Your assignment
Only the lines below starting at the one that contains "ship to: Rua" and ending at the one that contains "Resin Craft Supplies - Durable" are to be reproduced, exactly and with both ends kept.

+--

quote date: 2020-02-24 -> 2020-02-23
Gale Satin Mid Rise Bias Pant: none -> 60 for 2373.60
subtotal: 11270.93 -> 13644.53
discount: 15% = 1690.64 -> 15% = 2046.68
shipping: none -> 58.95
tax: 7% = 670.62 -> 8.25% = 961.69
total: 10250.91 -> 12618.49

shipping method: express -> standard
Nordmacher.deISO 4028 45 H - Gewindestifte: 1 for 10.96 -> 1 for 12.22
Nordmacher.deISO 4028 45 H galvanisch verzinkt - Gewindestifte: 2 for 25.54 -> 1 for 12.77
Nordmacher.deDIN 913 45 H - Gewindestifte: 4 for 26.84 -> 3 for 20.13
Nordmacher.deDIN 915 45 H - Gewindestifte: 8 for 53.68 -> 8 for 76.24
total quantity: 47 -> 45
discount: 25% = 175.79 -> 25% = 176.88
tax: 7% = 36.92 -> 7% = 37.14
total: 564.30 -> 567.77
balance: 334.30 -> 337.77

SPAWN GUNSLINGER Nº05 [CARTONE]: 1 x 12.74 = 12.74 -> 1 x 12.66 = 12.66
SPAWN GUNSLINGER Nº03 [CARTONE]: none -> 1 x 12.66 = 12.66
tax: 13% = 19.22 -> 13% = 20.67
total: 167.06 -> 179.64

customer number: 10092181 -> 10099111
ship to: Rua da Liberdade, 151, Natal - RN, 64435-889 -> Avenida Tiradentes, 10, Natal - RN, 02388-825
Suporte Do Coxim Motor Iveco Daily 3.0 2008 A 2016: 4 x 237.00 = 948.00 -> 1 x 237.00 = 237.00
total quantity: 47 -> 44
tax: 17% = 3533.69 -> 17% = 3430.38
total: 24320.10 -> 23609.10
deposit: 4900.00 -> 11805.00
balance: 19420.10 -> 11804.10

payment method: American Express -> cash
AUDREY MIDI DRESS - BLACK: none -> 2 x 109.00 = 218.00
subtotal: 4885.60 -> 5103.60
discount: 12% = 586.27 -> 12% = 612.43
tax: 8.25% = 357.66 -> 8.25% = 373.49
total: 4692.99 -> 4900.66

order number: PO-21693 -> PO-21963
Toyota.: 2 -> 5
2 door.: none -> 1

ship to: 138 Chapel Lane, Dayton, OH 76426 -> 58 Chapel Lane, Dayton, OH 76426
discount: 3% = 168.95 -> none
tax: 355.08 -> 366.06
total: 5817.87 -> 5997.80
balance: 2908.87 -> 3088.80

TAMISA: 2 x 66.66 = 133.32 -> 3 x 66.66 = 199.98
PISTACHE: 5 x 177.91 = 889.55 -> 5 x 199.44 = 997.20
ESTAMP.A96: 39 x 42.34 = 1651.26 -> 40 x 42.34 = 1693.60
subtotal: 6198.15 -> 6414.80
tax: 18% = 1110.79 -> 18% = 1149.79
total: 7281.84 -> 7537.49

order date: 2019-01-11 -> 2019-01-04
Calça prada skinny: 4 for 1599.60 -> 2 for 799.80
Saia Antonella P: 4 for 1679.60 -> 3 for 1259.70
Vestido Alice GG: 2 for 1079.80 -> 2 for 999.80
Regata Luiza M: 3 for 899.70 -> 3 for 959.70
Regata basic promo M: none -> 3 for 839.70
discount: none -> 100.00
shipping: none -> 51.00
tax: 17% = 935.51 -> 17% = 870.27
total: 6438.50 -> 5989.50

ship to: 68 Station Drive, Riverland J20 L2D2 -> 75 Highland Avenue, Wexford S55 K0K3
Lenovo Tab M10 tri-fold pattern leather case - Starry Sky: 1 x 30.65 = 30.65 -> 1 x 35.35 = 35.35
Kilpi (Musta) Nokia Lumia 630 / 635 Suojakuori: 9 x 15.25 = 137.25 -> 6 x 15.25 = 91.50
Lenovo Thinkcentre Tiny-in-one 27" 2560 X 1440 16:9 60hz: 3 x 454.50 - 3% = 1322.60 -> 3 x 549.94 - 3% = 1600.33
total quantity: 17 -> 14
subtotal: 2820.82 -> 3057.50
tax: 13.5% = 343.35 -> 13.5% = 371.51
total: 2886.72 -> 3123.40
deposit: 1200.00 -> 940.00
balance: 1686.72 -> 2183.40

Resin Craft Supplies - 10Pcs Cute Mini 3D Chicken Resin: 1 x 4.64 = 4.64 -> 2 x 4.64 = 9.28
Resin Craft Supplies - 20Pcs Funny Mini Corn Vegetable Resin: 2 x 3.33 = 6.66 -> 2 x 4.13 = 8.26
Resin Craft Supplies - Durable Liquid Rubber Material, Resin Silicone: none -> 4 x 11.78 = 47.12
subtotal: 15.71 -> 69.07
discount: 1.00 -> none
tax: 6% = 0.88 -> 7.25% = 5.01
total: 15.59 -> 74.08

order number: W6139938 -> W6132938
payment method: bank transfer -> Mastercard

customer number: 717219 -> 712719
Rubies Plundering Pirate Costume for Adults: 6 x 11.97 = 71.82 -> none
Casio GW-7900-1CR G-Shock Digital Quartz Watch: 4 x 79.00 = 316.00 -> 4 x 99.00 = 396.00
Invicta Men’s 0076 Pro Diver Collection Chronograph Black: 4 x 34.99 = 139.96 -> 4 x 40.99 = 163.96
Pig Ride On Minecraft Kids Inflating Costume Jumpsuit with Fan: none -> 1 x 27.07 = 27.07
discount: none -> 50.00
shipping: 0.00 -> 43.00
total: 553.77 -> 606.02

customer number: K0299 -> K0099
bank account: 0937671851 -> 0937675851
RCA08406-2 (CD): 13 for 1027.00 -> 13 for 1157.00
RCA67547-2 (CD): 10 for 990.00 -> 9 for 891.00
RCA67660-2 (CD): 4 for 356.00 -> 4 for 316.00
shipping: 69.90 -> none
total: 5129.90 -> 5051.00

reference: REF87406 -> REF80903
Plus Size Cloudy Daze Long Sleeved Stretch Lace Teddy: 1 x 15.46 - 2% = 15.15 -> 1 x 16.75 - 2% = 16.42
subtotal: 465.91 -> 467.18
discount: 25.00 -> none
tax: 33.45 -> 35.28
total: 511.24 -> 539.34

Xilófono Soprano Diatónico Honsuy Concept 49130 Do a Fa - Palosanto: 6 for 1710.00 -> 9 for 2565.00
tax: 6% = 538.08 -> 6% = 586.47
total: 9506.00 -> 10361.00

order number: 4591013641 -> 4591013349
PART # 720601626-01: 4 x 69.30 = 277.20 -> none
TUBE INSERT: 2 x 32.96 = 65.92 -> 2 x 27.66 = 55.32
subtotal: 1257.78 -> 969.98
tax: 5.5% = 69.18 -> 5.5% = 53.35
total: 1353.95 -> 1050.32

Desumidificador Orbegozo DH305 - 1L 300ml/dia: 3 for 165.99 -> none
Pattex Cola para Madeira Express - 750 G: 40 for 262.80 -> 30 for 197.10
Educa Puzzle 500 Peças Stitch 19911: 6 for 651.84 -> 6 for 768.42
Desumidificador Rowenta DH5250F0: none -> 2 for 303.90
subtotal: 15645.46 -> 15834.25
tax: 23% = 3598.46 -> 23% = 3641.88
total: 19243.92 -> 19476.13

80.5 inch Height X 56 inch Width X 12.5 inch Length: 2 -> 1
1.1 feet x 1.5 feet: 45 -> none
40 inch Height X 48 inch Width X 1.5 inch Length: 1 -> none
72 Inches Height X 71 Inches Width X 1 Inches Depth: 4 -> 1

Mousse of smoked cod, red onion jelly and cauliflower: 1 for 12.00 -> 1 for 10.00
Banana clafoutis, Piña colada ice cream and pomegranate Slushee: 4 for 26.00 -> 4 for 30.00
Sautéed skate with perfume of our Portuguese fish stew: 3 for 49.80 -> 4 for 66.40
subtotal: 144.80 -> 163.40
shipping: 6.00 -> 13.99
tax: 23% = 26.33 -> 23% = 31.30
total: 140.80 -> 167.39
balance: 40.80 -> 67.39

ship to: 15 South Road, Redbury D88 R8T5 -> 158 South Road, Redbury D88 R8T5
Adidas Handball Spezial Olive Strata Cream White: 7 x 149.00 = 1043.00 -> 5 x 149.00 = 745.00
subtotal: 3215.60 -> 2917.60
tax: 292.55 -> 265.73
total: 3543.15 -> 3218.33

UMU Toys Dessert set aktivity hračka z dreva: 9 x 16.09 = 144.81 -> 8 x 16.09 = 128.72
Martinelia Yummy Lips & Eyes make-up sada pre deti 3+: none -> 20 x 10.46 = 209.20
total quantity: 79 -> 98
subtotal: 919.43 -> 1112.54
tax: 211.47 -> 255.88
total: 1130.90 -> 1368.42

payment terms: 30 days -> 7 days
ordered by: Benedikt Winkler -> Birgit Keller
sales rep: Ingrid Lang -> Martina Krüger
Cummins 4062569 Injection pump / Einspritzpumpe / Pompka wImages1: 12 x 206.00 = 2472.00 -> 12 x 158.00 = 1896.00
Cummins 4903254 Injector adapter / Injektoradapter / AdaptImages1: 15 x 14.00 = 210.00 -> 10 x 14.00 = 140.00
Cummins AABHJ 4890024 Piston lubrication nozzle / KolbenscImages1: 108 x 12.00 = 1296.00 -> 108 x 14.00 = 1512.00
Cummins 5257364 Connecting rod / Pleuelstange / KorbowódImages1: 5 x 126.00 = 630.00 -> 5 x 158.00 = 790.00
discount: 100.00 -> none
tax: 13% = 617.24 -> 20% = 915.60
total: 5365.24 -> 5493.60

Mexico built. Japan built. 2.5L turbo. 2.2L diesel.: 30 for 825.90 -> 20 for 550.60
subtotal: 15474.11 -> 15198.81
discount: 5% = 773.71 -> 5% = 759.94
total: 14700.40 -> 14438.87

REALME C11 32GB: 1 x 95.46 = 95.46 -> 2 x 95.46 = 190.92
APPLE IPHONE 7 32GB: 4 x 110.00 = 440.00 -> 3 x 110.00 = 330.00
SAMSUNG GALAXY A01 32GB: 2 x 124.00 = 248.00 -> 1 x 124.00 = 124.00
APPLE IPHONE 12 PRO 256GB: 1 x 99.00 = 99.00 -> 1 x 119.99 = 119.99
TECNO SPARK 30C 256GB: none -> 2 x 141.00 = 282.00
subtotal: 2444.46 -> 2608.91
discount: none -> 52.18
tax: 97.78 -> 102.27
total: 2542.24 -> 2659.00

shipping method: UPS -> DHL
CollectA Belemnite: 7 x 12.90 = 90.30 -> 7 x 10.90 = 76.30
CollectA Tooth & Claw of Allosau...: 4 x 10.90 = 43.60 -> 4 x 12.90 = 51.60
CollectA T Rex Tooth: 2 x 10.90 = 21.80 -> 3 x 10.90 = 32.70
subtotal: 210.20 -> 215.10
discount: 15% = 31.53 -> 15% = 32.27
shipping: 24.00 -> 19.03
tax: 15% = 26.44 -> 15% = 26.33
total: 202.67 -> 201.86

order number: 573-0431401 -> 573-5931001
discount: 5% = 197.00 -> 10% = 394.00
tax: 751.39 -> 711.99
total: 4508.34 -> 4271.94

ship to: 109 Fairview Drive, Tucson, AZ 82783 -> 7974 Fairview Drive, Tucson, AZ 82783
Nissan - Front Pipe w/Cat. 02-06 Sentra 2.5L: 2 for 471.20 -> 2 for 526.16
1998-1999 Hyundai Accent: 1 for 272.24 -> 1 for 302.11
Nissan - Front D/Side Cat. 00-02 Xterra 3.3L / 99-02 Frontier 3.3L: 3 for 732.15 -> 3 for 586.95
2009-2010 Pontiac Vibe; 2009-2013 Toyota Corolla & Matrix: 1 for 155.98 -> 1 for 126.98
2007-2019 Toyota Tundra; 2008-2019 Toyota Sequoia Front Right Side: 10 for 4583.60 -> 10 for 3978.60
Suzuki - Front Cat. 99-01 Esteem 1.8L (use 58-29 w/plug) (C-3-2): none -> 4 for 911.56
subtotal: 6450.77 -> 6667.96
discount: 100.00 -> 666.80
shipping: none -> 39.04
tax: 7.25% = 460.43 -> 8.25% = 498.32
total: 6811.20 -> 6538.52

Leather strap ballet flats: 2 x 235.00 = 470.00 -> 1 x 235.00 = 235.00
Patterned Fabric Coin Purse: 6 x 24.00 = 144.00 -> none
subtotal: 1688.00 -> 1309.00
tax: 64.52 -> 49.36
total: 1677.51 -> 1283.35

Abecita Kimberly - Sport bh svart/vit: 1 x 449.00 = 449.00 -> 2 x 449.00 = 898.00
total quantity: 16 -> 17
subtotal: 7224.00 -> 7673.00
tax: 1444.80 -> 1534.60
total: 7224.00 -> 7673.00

+--

Answer section
ship to: Rua da Liberdade, 151, Natal - RN, 64435-889 -> Avenida Tiradentes, 10, Natal - RN, 02388-825
Suporte Do Coxim Motor Iveco Daily 3.0 2008 A 2016: 4 x 237.00 = 948.00 -> 1 x 237.00 = 237.00
total quantity: 47 -> 44
tax: 17% = 3533.69 -> 17% = 3430.38
total: 24320.10 -> 23609.10
deposit: 4900.00 -> 11805.00
balance: 19420.10 -> 11804.10

payment method: American Express -> cash
AUDREY MIDI DRESS - BLACK: none -> 2 x 109.00 = 218.00
subtotal: 4885.60 -> 5103.60
discount: 12% = 586.27 -> 12% = 612.43
tax: 8.25% = 357.66 -> 8.25% = 373.49
total: 4692.99 -> 4900.66

order number: PO-21693 -> PO-21963
Toyota.: 2 -> 5
2 door.: none -> 1

ship to: 138 Chapel Lane, Dayton, OH 76426 -> 58 Chapel Lane, Dayton, OH 76426
discount: 3% = 168.95 -> none
tax: 355.08 -> 366.06
total: 5817.87 -> 5997.80
balance: 2908.87 -> 3088.80

TAMISA: 2 x 66.66 = 133.32 -> 3 x 66.66 = 199.98
PISTACHE: 5 x 177.91 = 889.55 -> 5 x 199.44 = 997.20
ESTAMP.A96: 39 x 42.34 = 1651.26 -> 40 x 42.34 = 1693.60
subtotal: 6198.15 -> 6414.80
tax: 18% = 1110.79 -> 18% = 1149.79
total: 7281.84 -> 7537.49

order date: 2019-01-11 -> 2019-01-04
Calça prada skinny: 4 for 1599.60 -> 2 for 799.80
Saia Antonella P: 4 for 1679.60 -> 3 for 1259.70
Vestido Alice GG: 2 for 1079.80 -> 2 for 999.80
Regata Luiza M: 3 for 899.70 -> 3 for 959.70
Regata basic promo M: none -> 3 for 839.70
discount: none -> 100.00
shipping: none -> 51.00
tax: 17% = 935.51 -> 17% = 870.27
total: 6438.50 -> 5989.50

ship to: 68 Station Drive, Riverland J20 L2D2 -> 75 Highland Avenue, Wexford S55 K0K3
Lenovo Tab M10 tri-fold pattern leather case - Starry Sky: 1 x 30.65 = 30.65 -> 1 x 35.35 = 35.35
Kilpi (Musta) Nokia Lumia 630 / 635 Suojakuori: 9 x 15.25 = 137.25 -> 6 x 15.25 = 91.50
Lenovo Thinkcentre Tiny-in-one 27" 2560 X 1440 16:9 60hz: 3 x 454.50 - 3% = 1322.60 -> 3 x 549.94 - 3% = 1600.33
total quantity: 17 -> 14
subtotal: 2820.82 -> 3057.50
tax: 13.5% = 343.35 -> 13.5% = 371.51
total: 2886.72 -> 3123.40
deposit: 1200.00 -> 940.00
balance: 1686.72 -> 2183.40

Resin Craft Supplies - 10Pcs Cute Mini 3D Chicken Resin: 1 x 4.64 = 4.64 -> 2 x 4.64 = 9.28
Resin Craft Supplies - 20Pcs Funny Mini Corn Vegetable Resin: 2 x 3.33 = 6.66 -> 2 x 4.13 = 8.26
Resin Craft Supplies - Durable Liquid Rubber Material, Resin Silicone: none -> 4 x 11.78 = 47.12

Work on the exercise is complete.